□顾祥明
傍晚时分,我又一次来到了长江边。
深秋时节的长江,带着几分清冽的诗意。夕阳的光,是熟透了的蛋黄的那种温润的、毫不刺眼的金黄,它铺在江面上,又被粼粼的波光揉碎,就像流动的碎金。岸边的芦苇荡便在这余晖里扬起白茫茫的花穗,像是被风铺开的月光。从前教书的日子,生活在长江边的我曾无数次看过这样的景致,只是那时觉得很稀松平常。可如今,真正告别了讲台,反倒在这芦花里,读出了半生未曾细品的滋味。
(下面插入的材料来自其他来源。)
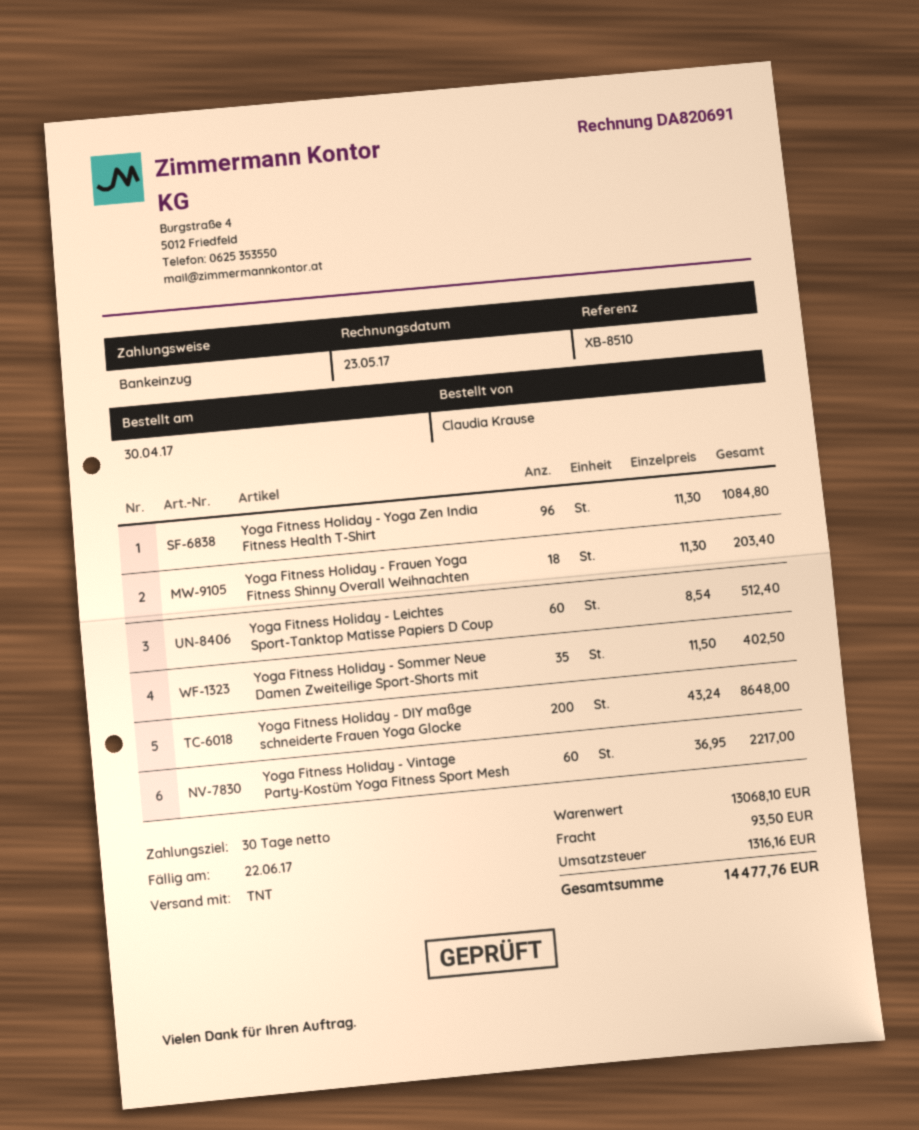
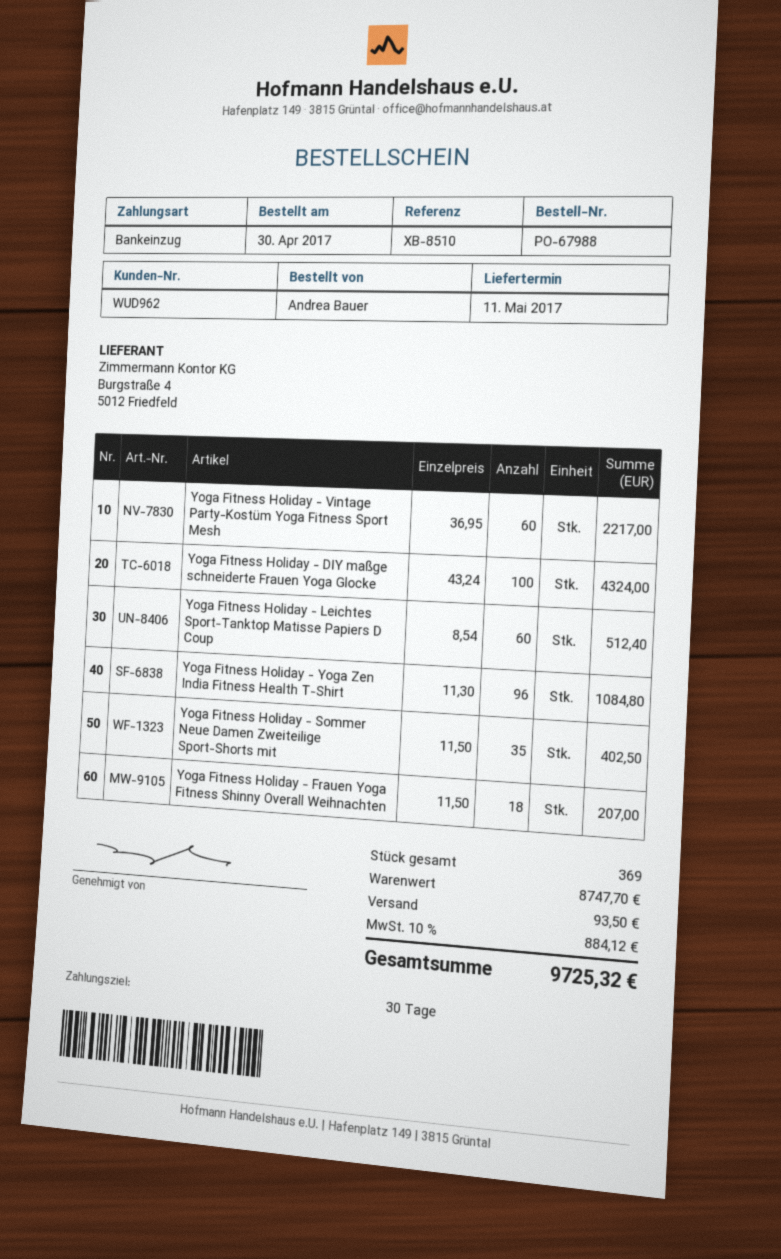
ordered by: Claudia Krause -> Andrea Bauer
Yoga Fitness Holiday - Frauen Yoga Fitness Shinny Overall Weihnachten: 18 x 11.30 = 203.40 -> 18 x 11.50 = 207.00
Yoga Fitness Holiday - DIY maßge schneiderte Frauen Yoga Glocke: 200 x 43.24 = 8648.00 -> 100 x 43.24 = 4324.00
subtotal: 13068.10 -> 8747.70
tax: 1316.16 -> 884.12
total: 14477.76 -> 9725.32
记忆里的教室,恰似眼前这一片丰收在望的芦苇荡。记得以代课教师身份初登讲台时,我就像一株倔强的芦芽,顶着青涩与忐忑破土而出。那时总忧虑着自己的学识浅薄,生怕在讲台上辜负了台下一双双澄澈的眼睛。于是在无数个深夜,台灯下的教案被反复研磨,课本上的知识点被细致拆解,我就像那芦苇在春日里拼命汲取养分,只为让每一片新叶都舒展得饱满有力。课堂上,我带着学生在文字里穿行,看唐诗宋词里的风花雪月,品中外名著里的人生百态;尤其在每一次作文课上,总是尽我所能地引导学生围绕一道道作文题,打开思路,搜集素材,架构成文,再揣摩细节,优化升格。在我所教的学生中,无论初一还是高三,都希望他们能在自己的课堂里最大程度地提升语文素养。那些日子,我和我的学生就像芦苇秆节节拔高,每一寸生长都浸着我的汗水,也透出学生蓬勃的力量。
记得我曾教过的一个初一年级的女孩,她性格内向,起初总在上课时低着头,很少参与课堂讨论。当我发现她的作文写得不错,便常常在班上朗读她作文里的语段,还让她站上讲台分享。经过我的不断鼓励,她的语文成绩不断提升。后来,她考取了理想的文科大学,毕业后成为一名文字工作者。她在刚走上工作岗位后的第一个教师节,就给我寄来一张贺卡,贺卡上写着:“老师,当年在您给我作文本写的每一个文字里,都藏着比芦苇花更动人的光芒。”读着贺卡上的清秀文字,我的内心比吃了芦根的汁液还甜蜜。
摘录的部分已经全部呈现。